More true crime on my street! Tonight, during the eighth inning of the World Series, I heard a police siren from the street below my apartment! I sprang from the couch to see what was the matter, just in time to see a uniformed police officer force a suspect to the ground, followed by an undercover officer delivering a kick to the guy's ribs. To be fair, he had not yet been cuffed, and it looked like the suspect swung at the undercover cop first. There was a subsequent shove from a late-arriving uniformed officer that seemed rather gratuitous.
It appears that there is a nearby crack den after all!
From what I could see from the window, it looked like an undercover officer or officers tried to make a drug buy, and pounced once the dealer produced the goods. The contraband was in a baggie, and I'm going to go ahead and call it crack, because that is the most exciting possibility. I saw four police cars, and unless there was another arrestee out of my field of vision, the SFPD had an impressive 9:1 cop-to-suspect ratio on the scene.

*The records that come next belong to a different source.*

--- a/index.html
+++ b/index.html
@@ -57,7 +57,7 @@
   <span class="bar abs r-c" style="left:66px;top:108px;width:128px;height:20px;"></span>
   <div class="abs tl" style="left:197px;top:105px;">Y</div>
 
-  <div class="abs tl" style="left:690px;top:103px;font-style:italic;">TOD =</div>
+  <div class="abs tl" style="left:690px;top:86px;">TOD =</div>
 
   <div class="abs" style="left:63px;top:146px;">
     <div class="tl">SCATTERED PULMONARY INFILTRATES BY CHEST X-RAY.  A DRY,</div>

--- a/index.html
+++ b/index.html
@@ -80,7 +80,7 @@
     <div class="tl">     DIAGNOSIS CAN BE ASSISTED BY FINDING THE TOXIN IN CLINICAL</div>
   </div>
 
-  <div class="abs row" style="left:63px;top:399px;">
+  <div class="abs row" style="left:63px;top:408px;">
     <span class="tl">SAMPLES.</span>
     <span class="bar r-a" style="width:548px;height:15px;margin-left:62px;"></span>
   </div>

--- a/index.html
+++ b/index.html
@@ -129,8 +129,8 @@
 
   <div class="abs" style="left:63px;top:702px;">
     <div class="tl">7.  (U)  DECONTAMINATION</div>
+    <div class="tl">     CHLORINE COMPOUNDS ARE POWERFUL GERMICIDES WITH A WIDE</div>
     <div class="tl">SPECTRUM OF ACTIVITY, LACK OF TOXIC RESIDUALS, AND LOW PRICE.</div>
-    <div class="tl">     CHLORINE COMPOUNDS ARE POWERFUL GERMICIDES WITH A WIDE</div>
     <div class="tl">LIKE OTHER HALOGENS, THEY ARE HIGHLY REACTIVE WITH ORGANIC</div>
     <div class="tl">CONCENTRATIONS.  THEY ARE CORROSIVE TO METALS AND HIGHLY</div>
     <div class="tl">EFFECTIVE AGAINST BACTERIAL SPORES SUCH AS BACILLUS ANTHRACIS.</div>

My intrepid roommate talked to a neighbor, who informed her that he saw the police sergeant involved "hugging some people" on a nearby street corner. He surmises that the sergeant "lives in the community", if not on our specific block, and has made a personal commitment to stopping the recent crime wave, i.e., taking the crack den down!

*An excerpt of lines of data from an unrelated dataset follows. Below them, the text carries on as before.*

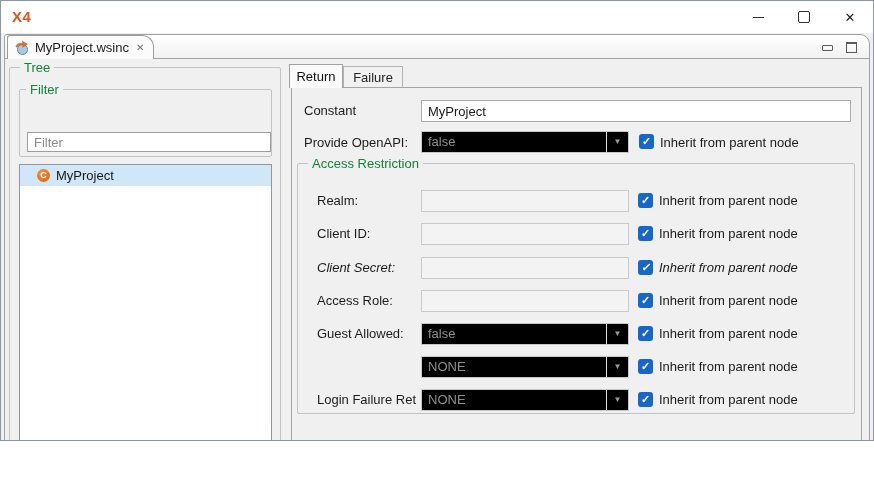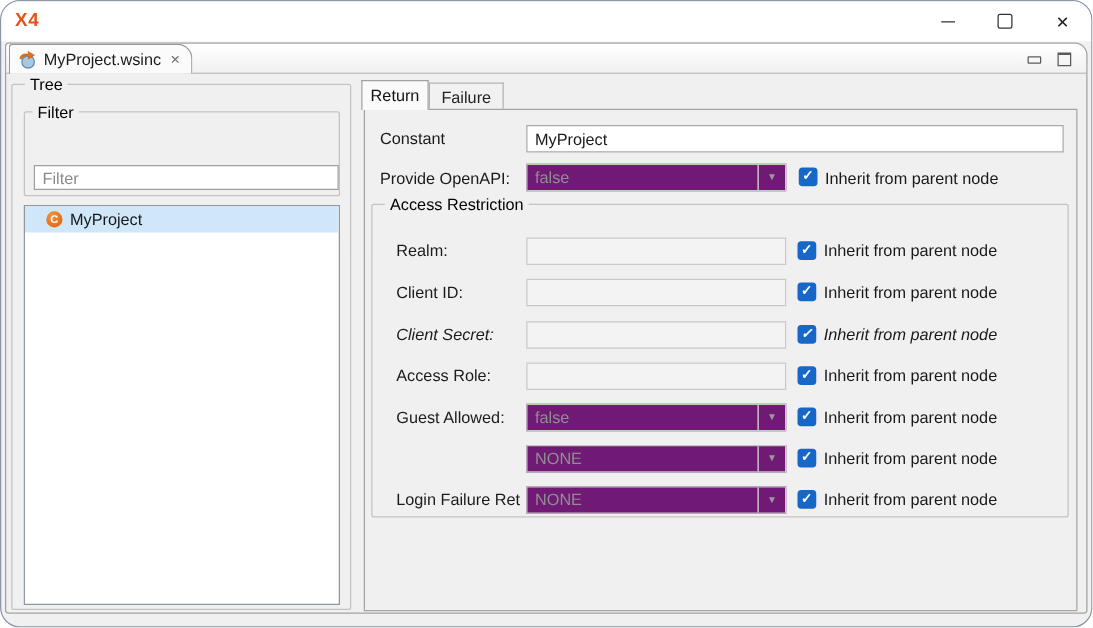--- a/index.html
+++ b/index.html
@@ -3,8 +3,8 @@
 <meta charset="utf-8">
 <style>
   html,body{margin:0;padding:0;background:#ffffff;font-family:"Liberation Sans",sans-serif;}
-  .window{position:relative;width:874px;height:502px;box-sizing:border-box;border:1px solid #8b97a6;
-          border-radius:16px;background:#f0f0f0;overflow:hidden;padding-left:48px;}
+  .window{position:relative;width:874px;height:441px;box-sizing:border-box;border:1px solid #8b97a6;
+          border-radius:0;background:#f0f0f0;overflow:hidden;padding-left:48px;}
   
   .titlebar{position:absolute;left:0;top:0;width:100%;height:32px;background:#ffffff;}
   .logo{position:absolute;left:11px;top:7px;font-size:15px;font-weight:800;color:#e4521b;letter-spacing:.5px;}

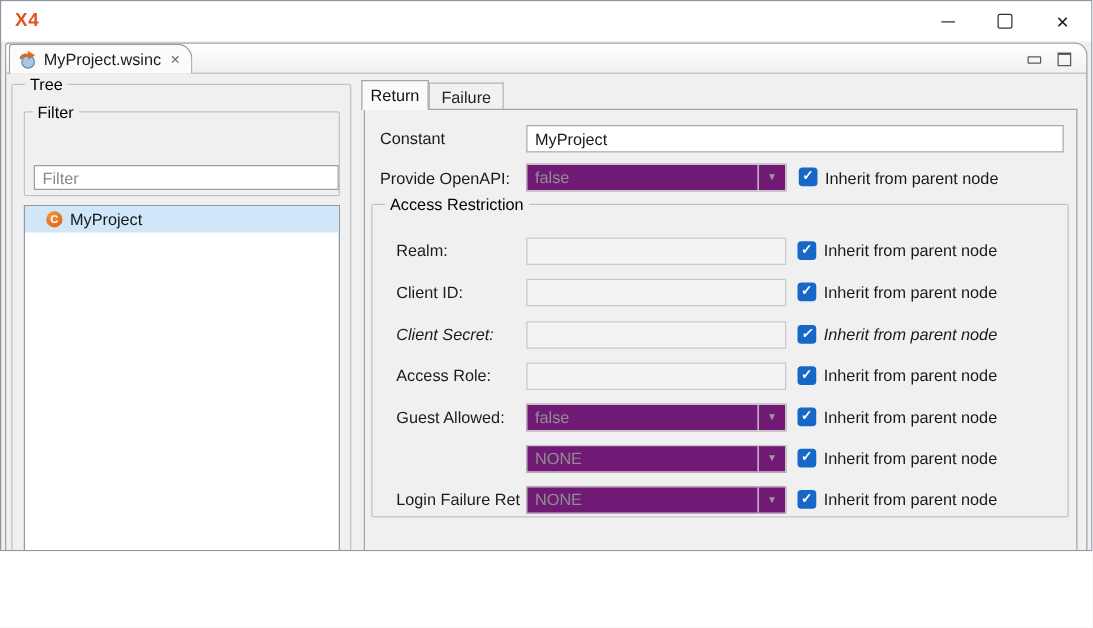--- a/index.html
+++ b/index.html
@@ -28,7 +28,7 @@
   .ic-vmax{width:9px;height:8px;border:1px solid #5a5a5a;border-top:2px solid #5a5a5a;}
   
   .group{position:absolute;box-sizing:border-box;border:1px solid #c3c3c3;border-radius:2px;}
-  .legend{position:absolute;top:-8px;left:10px;background:#f0f0f0;padding:0 4px;font-size:13px;color:#000000;line-height:15px;}
+  .legend{position:absolute;top:-8px;left:10px;background:#f0f0f0;padding:0 4px;font-size:13px;color:#15803d;line-height:15px;}
   
   .cbrow{position:absolute;left:7px;top:18px;display:flex;align-items:center;font-size:13px;color:#1b1b1b;}
   .cb-un{width:14px;height:14px;box-sizing:border-box;border:1px solid #8f8f8f;border-radius:3px;background:#fff;flex:0 0 auto;}

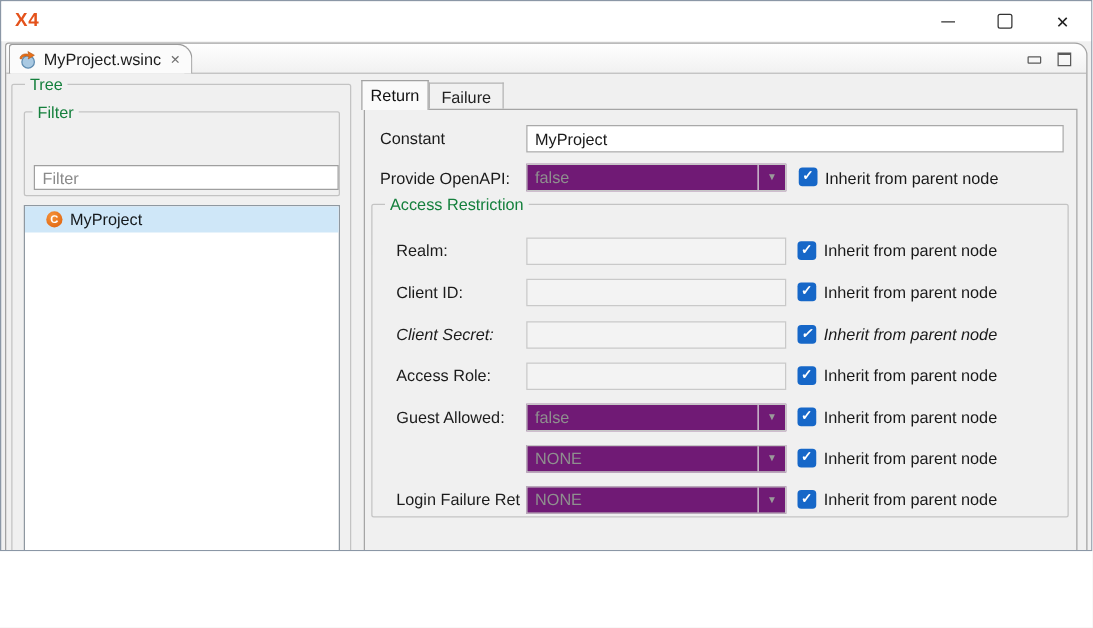--- a/index.html
+++ b/index.html
@@ -51,7 +51,7 @@
   .tabpanel{position:absolute;left:286px;top:52px;width:571px;height:402px;box-sizing:border-box;
             border:1px solid #a5a5a5;background:#f0f0f0;z-index:1;}
   .flabel{position:absolute;font-size:13px;color:#1b1b1b;height:22px;line-height:22px;white-space:nowrap;}
-  .dd{position:absolute;width:208px;height:22px;box-sizing:border-box;border:1px solid #c6c6c6;background:#701a75;
+  .dd{position:absolute;width:208px;height:22px;box-sizing:border-box;border:1px solid #c6c6c6;background:#000000;
       display:flex;align-items:flex-end;}
   .dd .val{flex:1;font-size:13px;color:#8f8f8f;padding-left:6px;line-height:20px;overflow:hidden;}
   .dd .btn{width:21px;height:100%;display:flex;align-items:center;justify-content:center;border-left:1px solid #dedede;}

I must also note that while I questioned our neighborhood's potential racial profiling in my previous entry, this suspect appeared to be Caucasian. Why this makes me feel relieved is probably complicated, but I do indeed feel like less of a racist tonight.

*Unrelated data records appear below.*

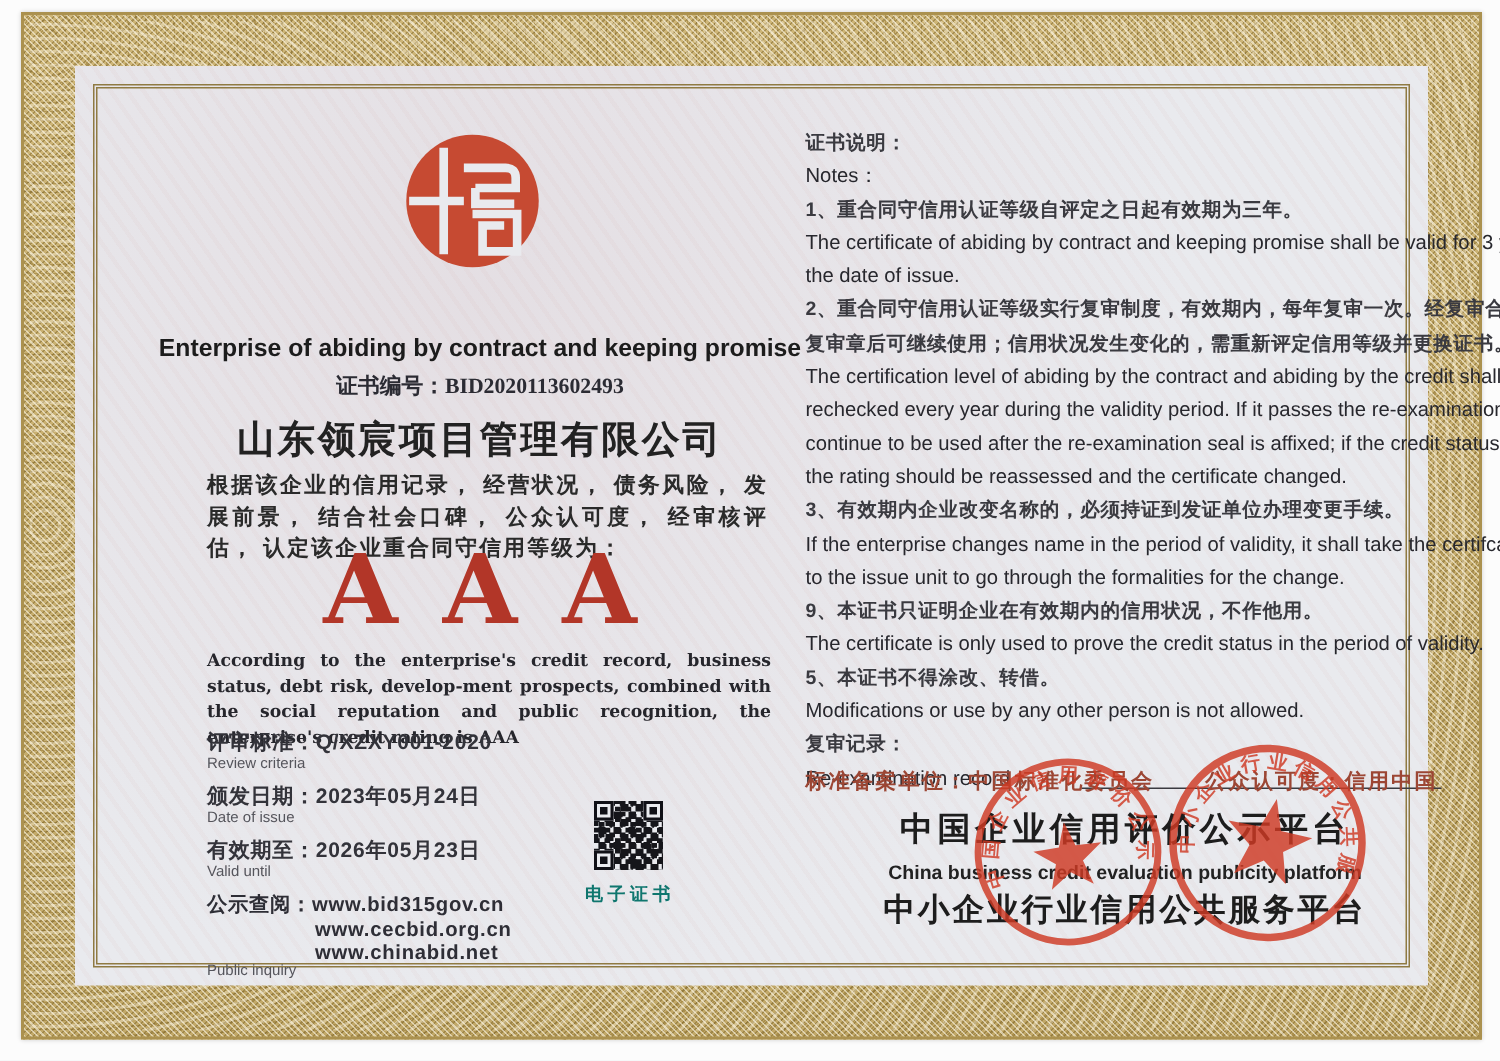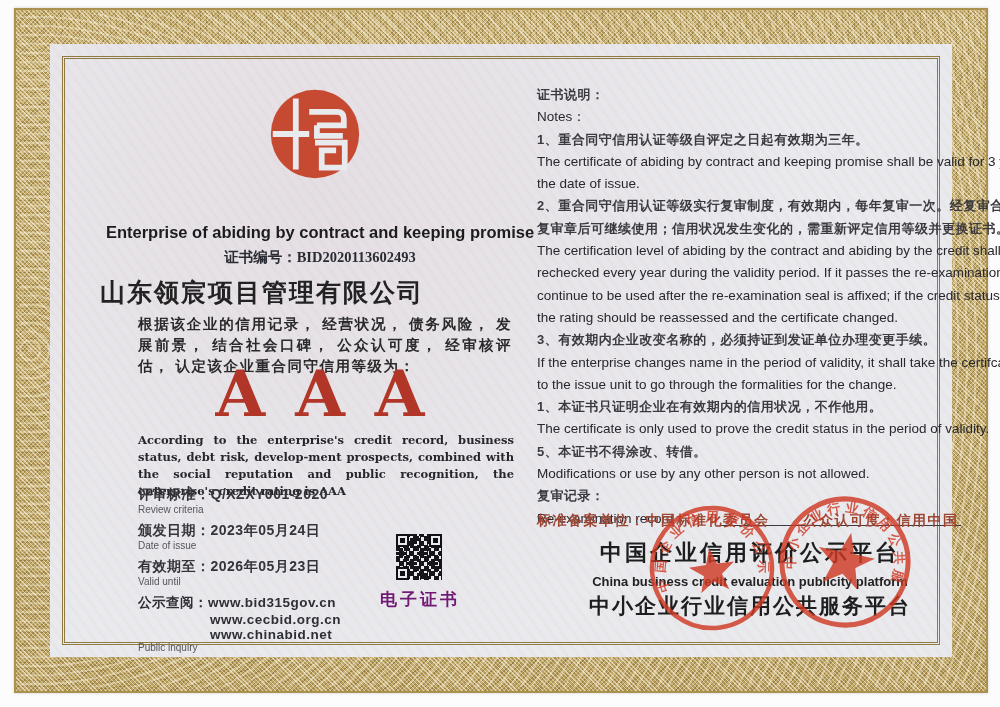--- a/index.html
+++ b/index.html
@@ -34,7 +34,7 @@
       font-size:16.5px; font-weight:bold; color:#1c1c1c; }
   .certno { left:110px; top:248px; width:420px; text-align:center;
       font-family:"Liberation Serif", serif; font-size:14.5px; font-weight:bold; color:#2b2b33; }
-  .company { left:100px; top:276px; width:440px; 
+  .company { left:100px; top:276px; width:440px; text-align:center;
       font-size:25px; font-weight:bold; letter-spacing:2px; color:#222; }
   .statement { left:138px; top:314px; width:374px; text-align:justify;
       font-size:14.5px; font-weight:bold; letter-spacing:1.5px; color:#2a2a2a; line-height:21px; }

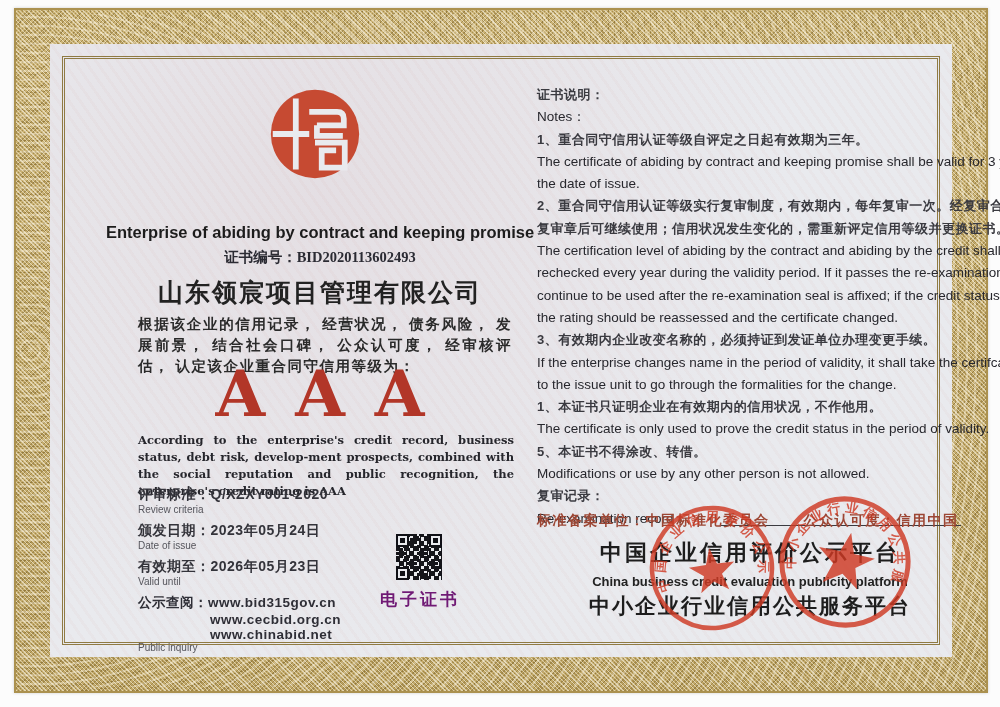--- a/index.html
+++ b/index.html
@@ -153,7 +153,7 @@
     <div class="ln cn">3、有效期内企业改变名称的，必须持证到发证单位办理变更手续。</div>
     <div class="ln en">If the enterprise changes name in the period of validity, it shall take the certifcate</div>
     <div class="ln en">to the issue unit to go through the formalities for the change.</div>
-    <div class="ln cn">1、本证书只证明企业在有效期内的信用状况，不作他用。</div>
+    <div class="ln cn">9、本证书只证明企业在有效期内的信用状况，不作他用。</div>
     <div class="ln en">The certificate is only used to prove the credit status in the period of validity.</div>
     <div class="ln cn">5、本证书不得涂改、转借。</div>
     <div class="ln en">Modifications or use by any other person is not allowed.</div>

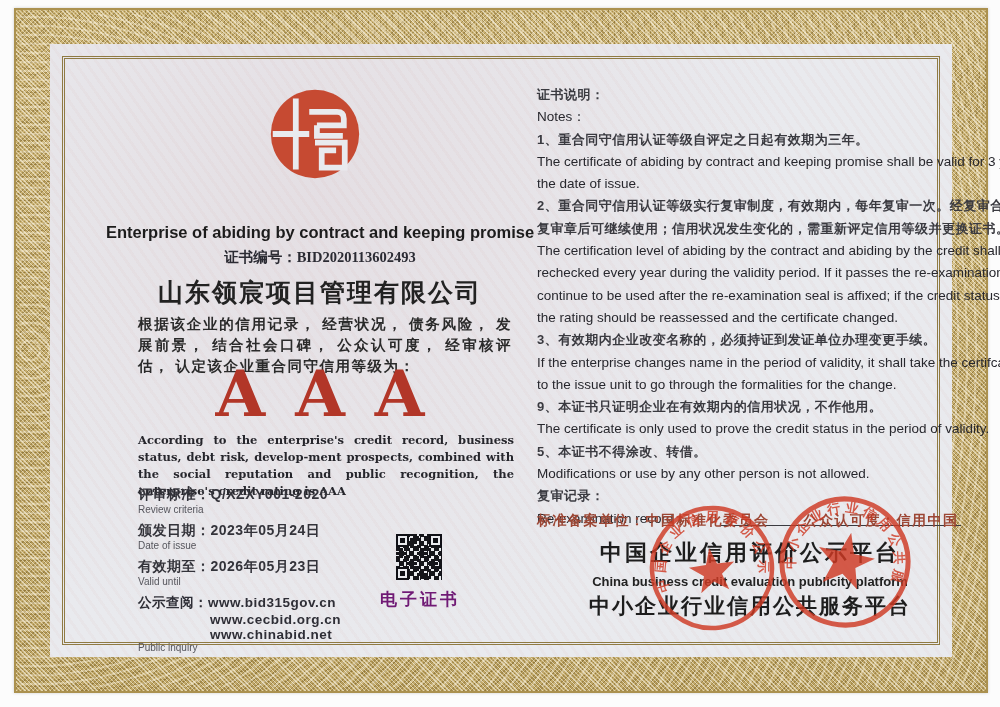--- a/index.html
+++ b/index.html
@@ -59,7 +59,7 @@
   .qf::after { content:""; position:absolute; inset:2px; background:#101016; }
   .qf.tl { top:0; left:0; } .qf.tr { top:0; right:0; } .qf.bl { bottom:0; left:0; }
   .qr-caption { left:368px; top:588px; width:104px; text-align:center;
-      font-size:17px; font-weight:bold; letter-spacing:3px; color:#701a75; }
+      font-size:12px; font-weight:bold; letter-spacing:3px; color:#0f766e; }
 
   
   .notes { left:537px; top:84px; width:424px; }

Sean, you've suggested an exciting new method to stopping police brutality. Referees!
Imagine an episode of Cops. Officer Tendon has just arrested a perp for Possession with Intent. Once he gets him on the ground, he puts the boot in.
Flag down! Officer-Referee Stripes signals a Police Brutality. Loss of felony. Five years from the end of the sentence.
In the booth, Madden makes some weird comment that uses the word 'gotta' like, fifteen times.
isn't there also a "pot den" a few doors down from you?
Alas, I thought our new neighborhood would continue your upward mobility away from Ward St., and now I find we're living in the middle of a drug zone.
Did you get the email from the HOA head today? We're making a mighty stink about the dumpster left over by PG&E. Broken windows, people, broken windows. And with an upcoming election, you can bet all 150 votes from our street will count.
I would like to see more penalty flags used in all aspects of our culture. When I was a lifeguard, I used a set of soccer cards to discipline kids that ran on the deck or bounced too many times on the board. A yellow card was a caution, but a red card meant instant expulsion from the pool area. For five minutes.